Toshiba Develops Circuit Technology for Small Area Non-volatile FPGAs
Toshiba has applied non-volatile memory technology to the development of circuit technology for field-programmable gate arrays (FPGAs), and manufactured devices that are smaller, cost less while maintaining performance and reliability. While custom LSIs are increasingly required to handle diverse applications, advances in the semiconductor process have triggered dramatic increases in development costs that actually make it more difficult to accommodate request for multiple applications. Since processing performance per watt of power consumption for computational processing by software is too low to offer sufficient performance, demand has been increasing for FPGAs, where circuit information can be changed after the chip has been manufactured. However, conventional FPGAs must reserve a large area for the memory cells that store circuit information, which increases the chip cost, and this has created demand for small area, low cost FPGAs.
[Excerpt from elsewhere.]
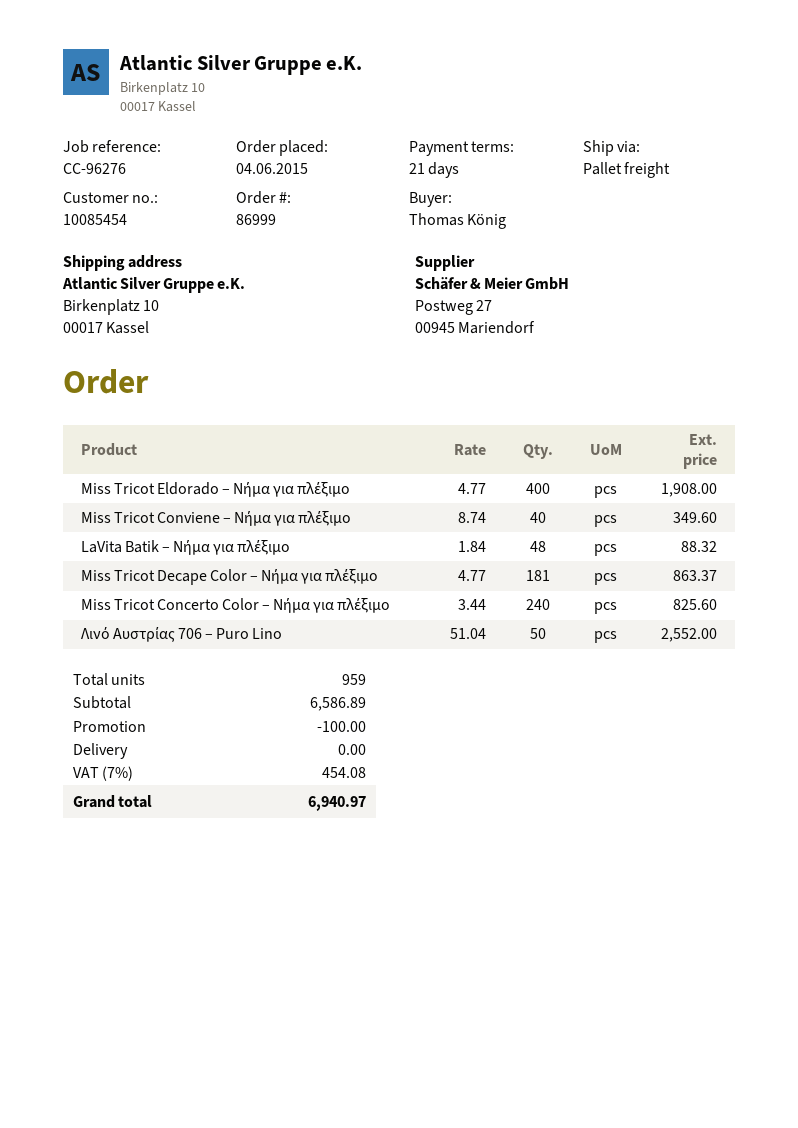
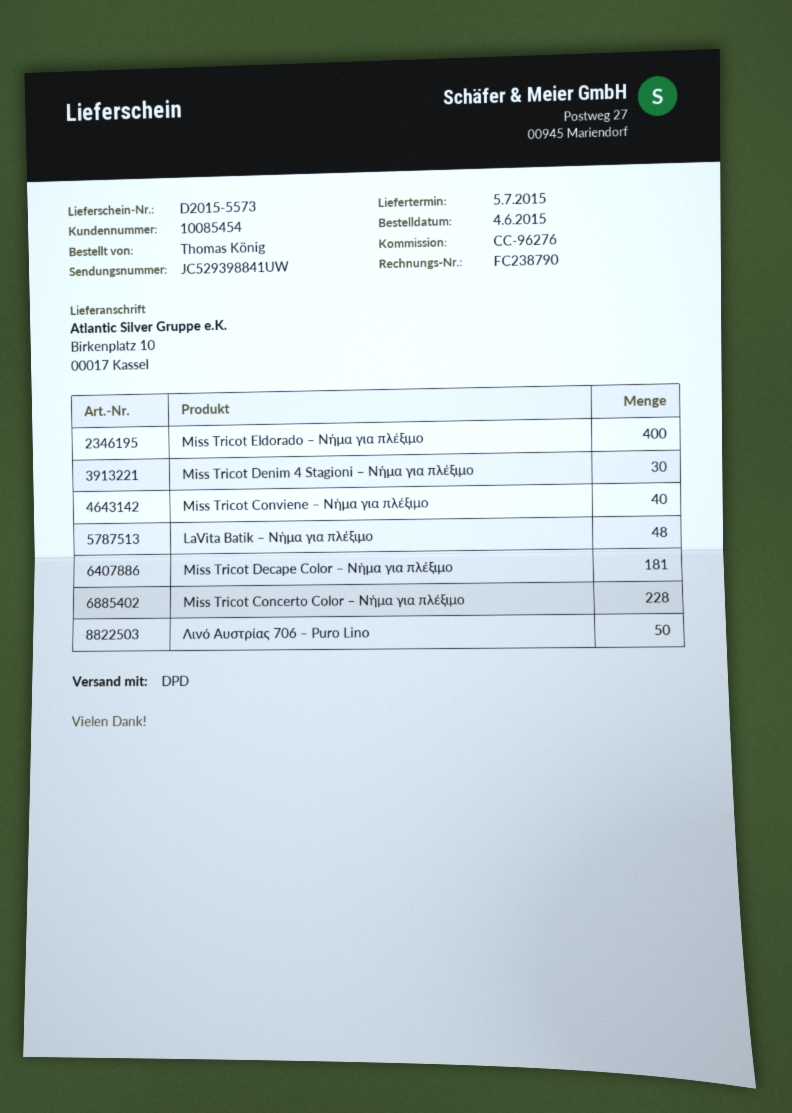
shipping method: pallet freight -> DPD
Miss Tricot Concerto Color – Νήμα για πλέξιμο: 240 -> 228
Miss Tricot Denim 4 Stagioni – Νήμα για πλέξιμο: none -> 30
Toshiba achieved the design advance by unifying the logic circuit and memory cell as a single unit, replacing the logic circuit switches of the FPGA with a high density switch array employing anti-fuse style non-volatile one-time memory elements. This realizes a non-volatile FPGA with a smaller die size. The company also developed a circuit that connects the anti-fuse elements, which require a high voltage in order to write, and the logic circuits, which can operate at a low voltage without any degradation in operation.This reduces use of large high-voltage transistors, a primary factor in increased chip area, and reduce the chip size to approximately half that possible with conventional technology.
The combination of these two advances, along with newly developed software for writing circuit information to non-volatile FPGAs, has allowed Toshiba to increase the integration density of the memory and logic circuits and deliver non-volatile FPGA with a low chip cost.
The new circuit technology delivers the world's smallest circuit area of any FPGA of the same semiconductor generation. Toshiba's investigation has found that the overall size is reduced by approximately half when the areas required for actual functions are estimated. Since the technology is implemented using standard CMOS and can be integrated into custom LSIs, it realizes custom LSIs with circuits that can be finely adjusted for various applications.
Details of the technology were announced on 14 June at the "2016 Symposium on VLSI Technology", an international conference on semiconductor devices in Honolulu, Hawaii.
Toshiba is proceeding with research aiming for practical implementation of this newly developed circuit technology as part of the set of circuits for the custom LSIs of our company for 2017 and beyond.